The demographic wave of the future will change our community. Do you want to be ready?

David F. Rooney

Slowly but surely our community is changing. Are you ready for the demographic change that is coming?

Look around Revelstoke today and you’ll see pretty much the same kind of town we have all seen for decades: a predemoninantly white, Christian place nestled in the mountains. Sure there are, as there have been for the 50 to 100 years, citizens of Chinese and Japanese extraction. For the most part those of us who are have European heritages think little of that because we are in the majority and have co-existed for so long.

But we are likely to see more people from China, the Philippines, the United States, the Caribbean, Latin America and Asia as our provincial and federal governments allow more immigrants into Canada to make up for shortfalls due to the aging of the Baby Boomer generation and the declining national birth rate, which lead to shortfalls in employment levels.

This is no surprise. National and provincial leaders have been trying to ready us for this change for some time now. And we have seen evidence of this trend through the influx of the workers at menial-level jobs in our town. (You can read more about immigration trends in British Columbia here.)

The issue, in my mind, is not whether we bring in workers from other parts of the globe. It is whether we are ready to welcome them and grant them place here.

We are all immigrants here.
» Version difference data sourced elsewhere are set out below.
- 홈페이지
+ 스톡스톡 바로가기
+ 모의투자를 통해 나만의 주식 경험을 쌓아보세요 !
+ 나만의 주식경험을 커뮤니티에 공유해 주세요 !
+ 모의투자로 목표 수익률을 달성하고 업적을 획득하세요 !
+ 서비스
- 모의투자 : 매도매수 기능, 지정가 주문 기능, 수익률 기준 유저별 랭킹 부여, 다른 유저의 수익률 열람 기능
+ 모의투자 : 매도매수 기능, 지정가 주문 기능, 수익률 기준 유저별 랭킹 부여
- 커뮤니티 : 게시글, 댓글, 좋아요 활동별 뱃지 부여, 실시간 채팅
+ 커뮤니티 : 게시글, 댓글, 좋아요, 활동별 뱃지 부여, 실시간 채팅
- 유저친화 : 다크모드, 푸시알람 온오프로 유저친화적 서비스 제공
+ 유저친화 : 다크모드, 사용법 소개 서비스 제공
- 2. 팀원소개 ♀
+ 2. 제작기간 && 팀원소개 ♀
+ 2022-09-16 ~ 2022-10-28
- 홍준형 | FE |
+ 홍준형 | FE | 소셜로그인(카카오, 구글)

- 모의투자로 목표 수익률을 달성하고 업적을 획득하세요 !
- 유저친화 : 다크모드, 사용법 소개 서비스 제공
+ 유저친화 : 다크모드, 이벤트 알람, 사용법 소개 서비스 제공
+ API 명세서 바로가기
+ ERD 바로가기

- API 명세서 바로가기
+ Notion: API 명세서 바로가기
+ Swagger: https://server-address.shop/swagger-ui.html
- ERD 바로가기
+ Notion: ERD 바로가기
My family has been here since 1835. Others of European extraction have been here longer or shorter but, ultimately, everyone single person on this continent (aboriginal First Nations included), came here from somewhere else.
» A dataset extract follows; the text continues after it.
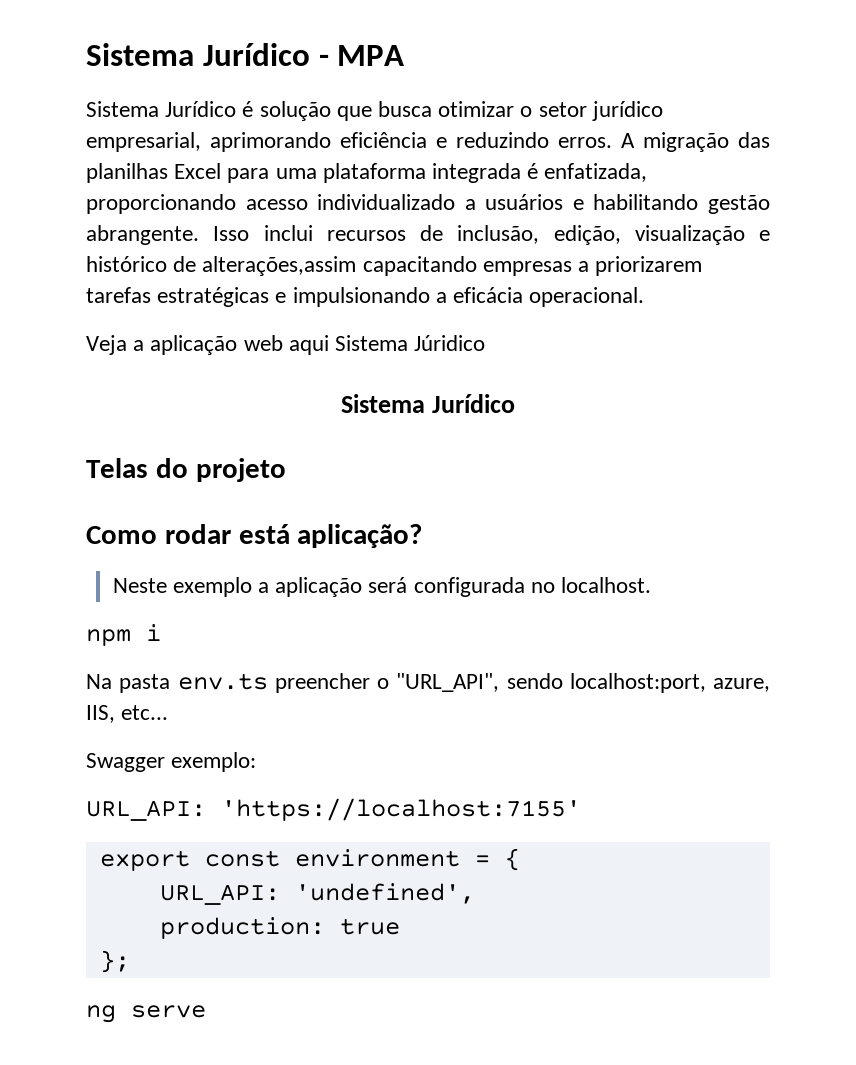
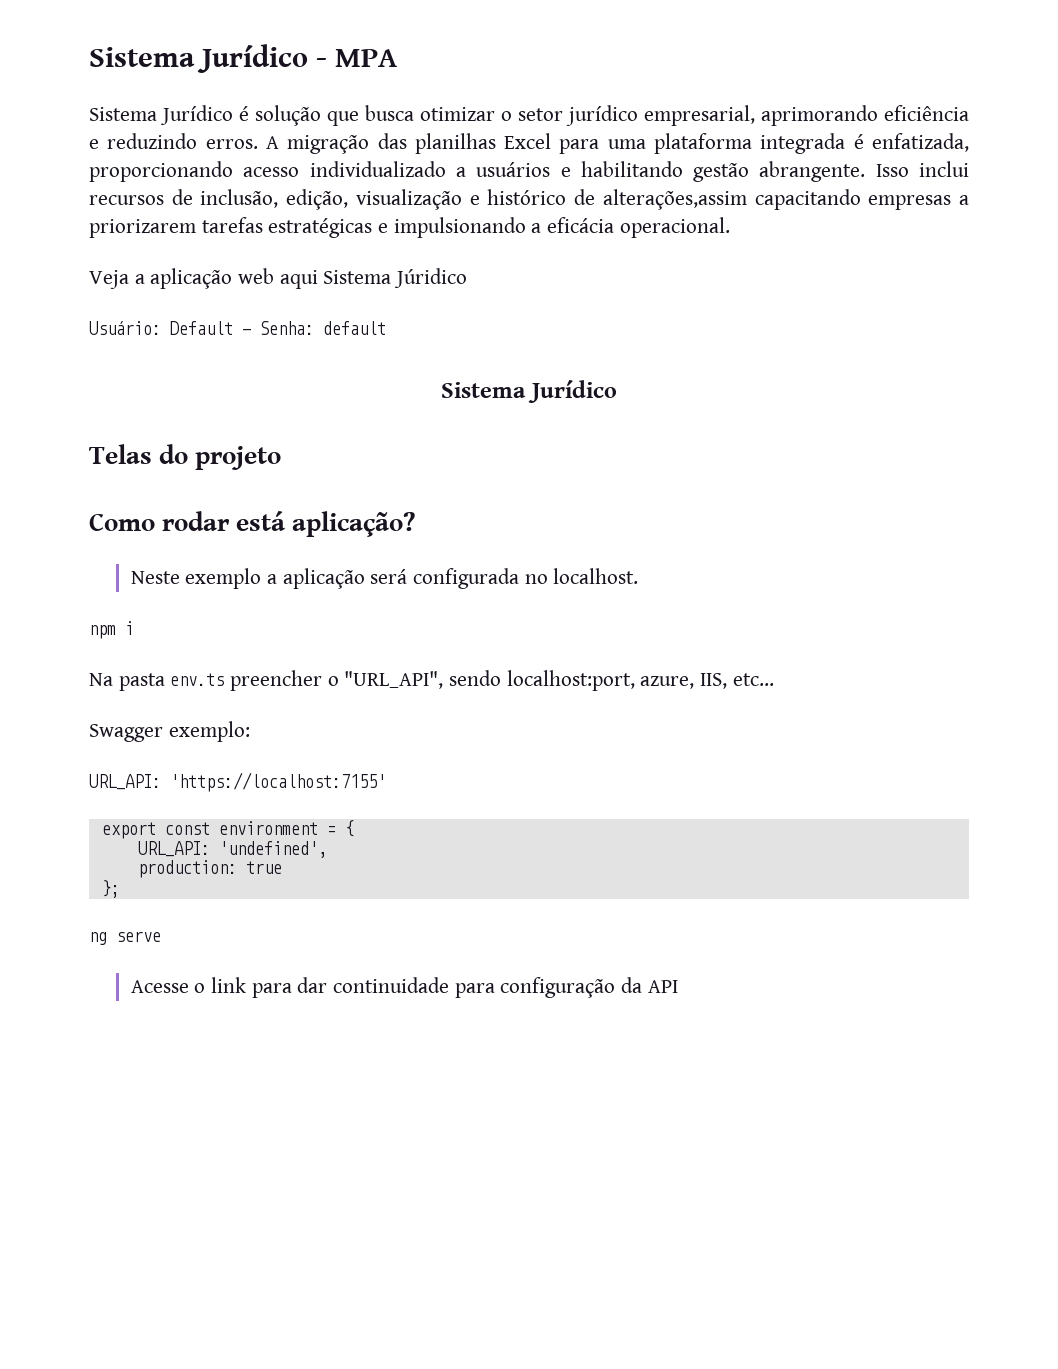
+ Usuário: Default - Senha: default
+ Acesse o link para dar continuidade para configuração da API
What matters is how we respond to this new wave of immigration, which had the potential to change the very nature of our community.
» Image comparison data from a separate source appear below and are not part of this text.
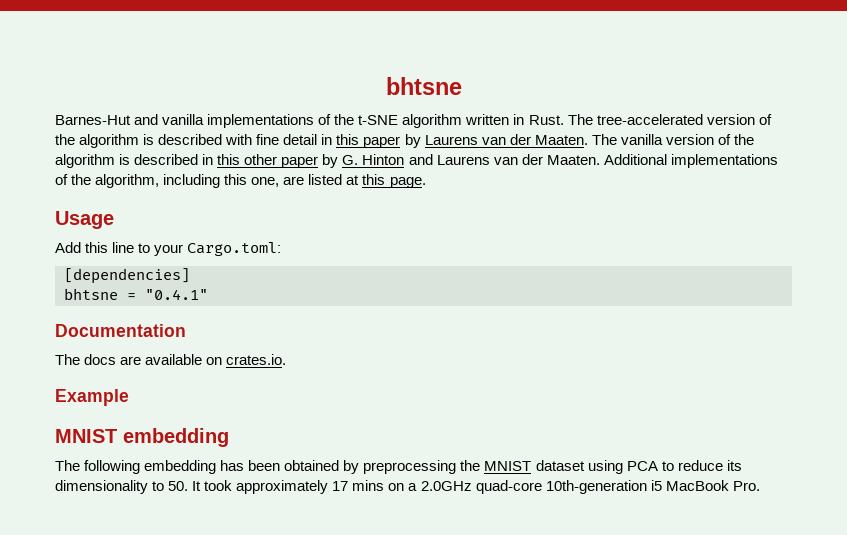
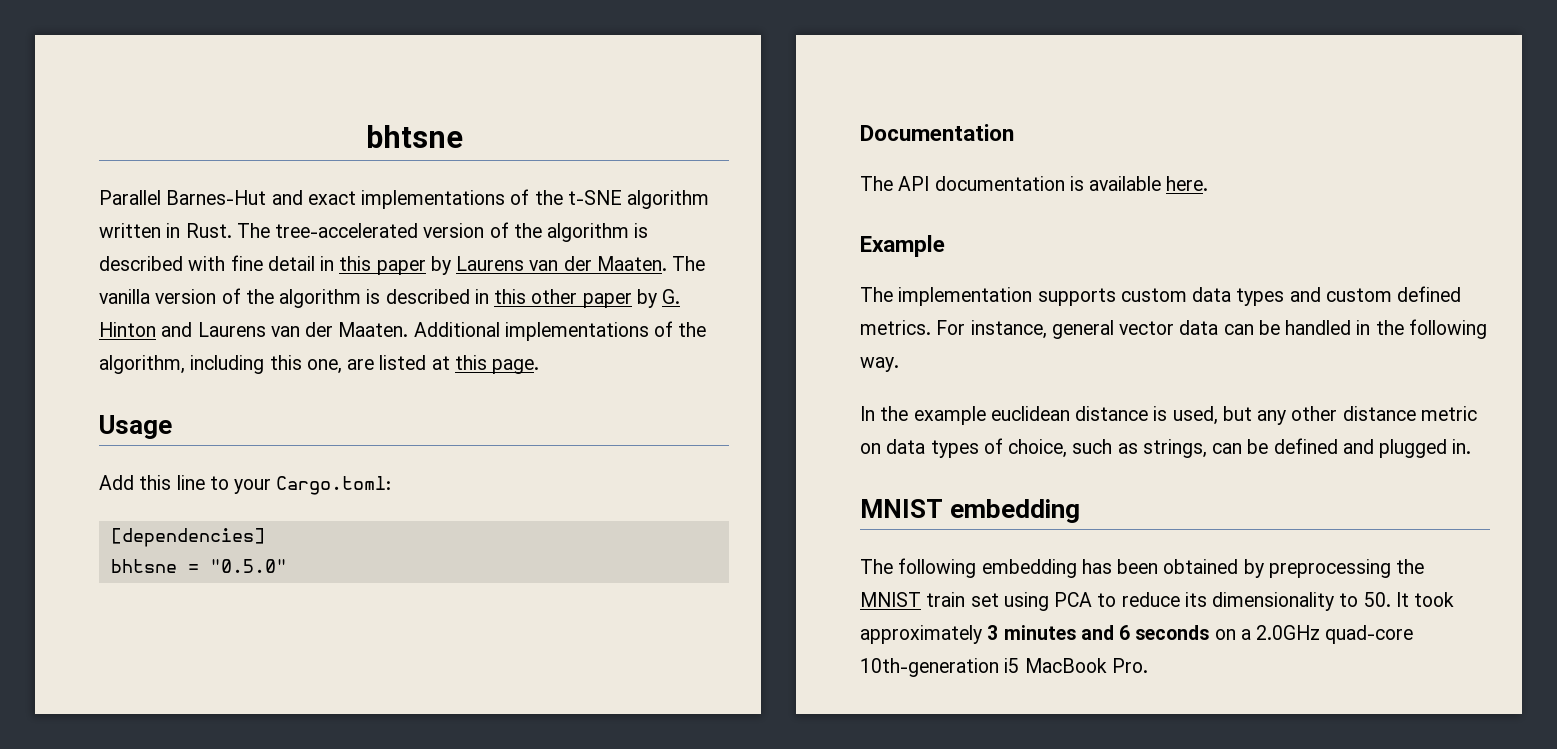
- Barnes-Hut and vanilla implementations of the t-SNE algorithm written in Rust.
+ Parallel Barnes-Hut and exact implementations of the t-SNE algorithm written in Rust.
- bhtsne = "0.4.1"
+ bhtsne = "0.5.0"
- The docs are available on crates.io.
+ The API documentation is available here.
  Example
+ The implementation supports custom data types and custom defined metrics. For instance, general vector data can be handled in the following way.
+ In the example euclidean distance is used, but any other distance metric on data types of choice, such as strings, can be defined and plugged in.
- The following embedding has been obtained by preprocessing the MNIST dataset using PCA to reduce its dimensionality to 50. It took approximately 17 mins on a 2.0GHz quad-core 10th-generation i5 MacBook Pro.
+ The following embedding has been obtained by preprocessing the MNIST train set using PCA to reduce its dimensionality to 50. It took approximately 3 minutes and 6 seconds on a 2.0GHz quad-core 10th-generation i5 MacBook Pro.

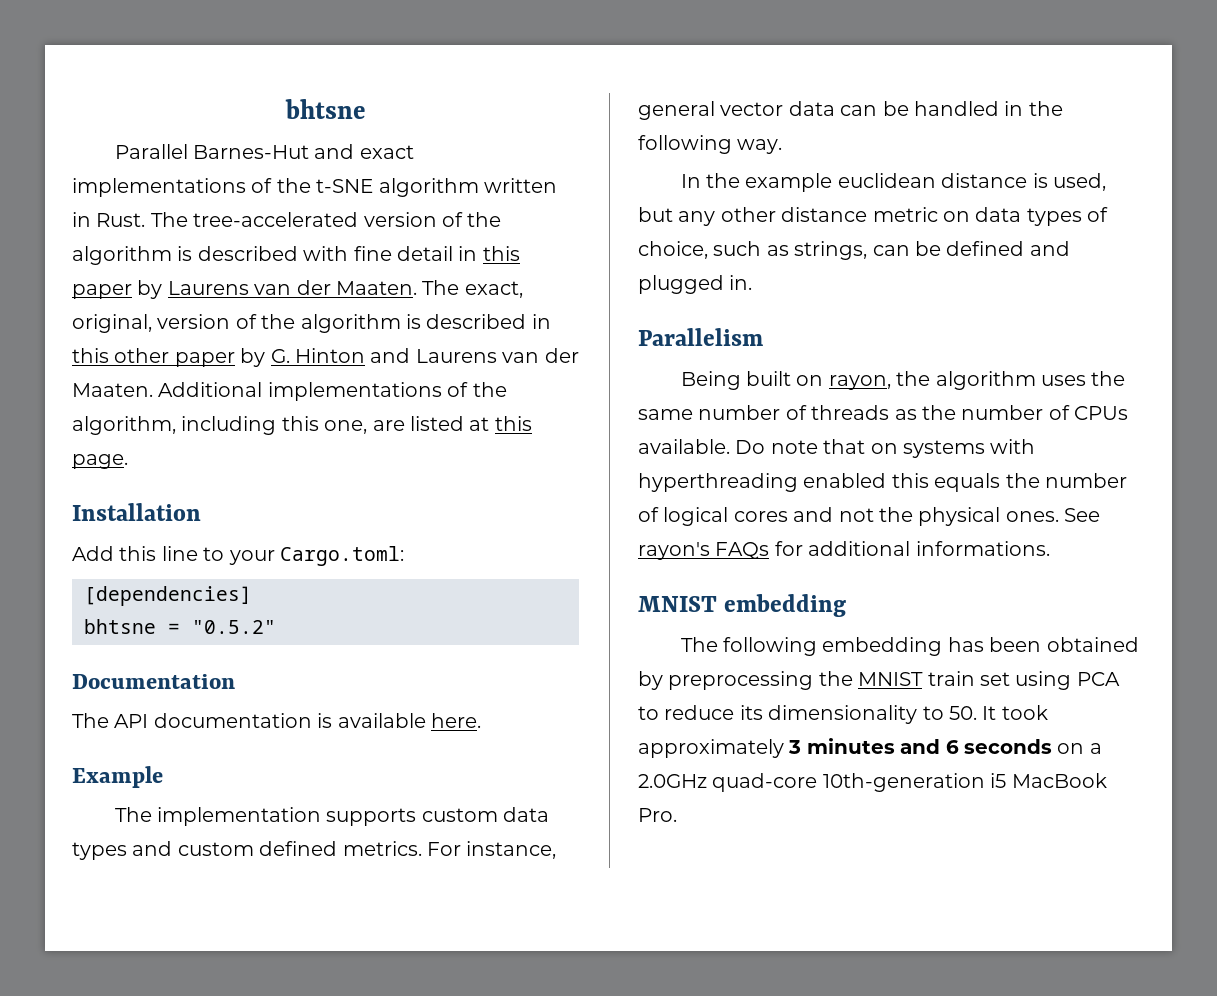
- The vanilla version of the algorithm is described in this other paper by G. Hinton and Laurens van der Maaten.
+ The exact, original, version of the algorithm is described in this other paper by G. Hinton and Laurens van der Maaten.
- Usage
+ Installation
- bhtsne = "0.5.0"
+ bhtsne = "0.5.2"
+ Parallelism
+ Being built on rayon, the algorithm uses the same number of threads as the number of CPUs available. Do note that on systems with hyperthreading enabled this equals the number of logical cores and not the physical ones. See rayon's FAQs for additional informations.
Revelstoke is a community that has for years been capable to finding ways to positively overcome the challenges that face it. Can we be ready for the wave of change that the future is bringing?

We think of ours as a tolerant and open community but issues related to racial, ethnic and religious differences bubble “under the surface,” says BR Whalen of Okanagan College.

“We’ve done a lot of preaching to the converted but we need to reach more people in the community — especially the business community,” she said in an interview.

Whalen said Okanagan College thinks it can do just that. That’s why it’s part of the province’s Welcoming and Inclusive Communitities and Workplaces Program.

Over the last year it has held a number of workshops on diversity and demographic and ethnic change. It’s next such workshop is scheduled for Now. 24 at the college at 7 pm with diversity expert Eric Wong.

This should be a workshop that is of interest to everyone who is interested in what the future holds for Revelstoke, most especially, perhaps, those members of the business community who now — or will — find themselves forced to hire employees from outside our national borders or those who hope to capitalize on the influx of tourists from non-English speaking countries. The better they understand their foreign-born employees and foreign clients the better off they and the rest of us, will be in the end.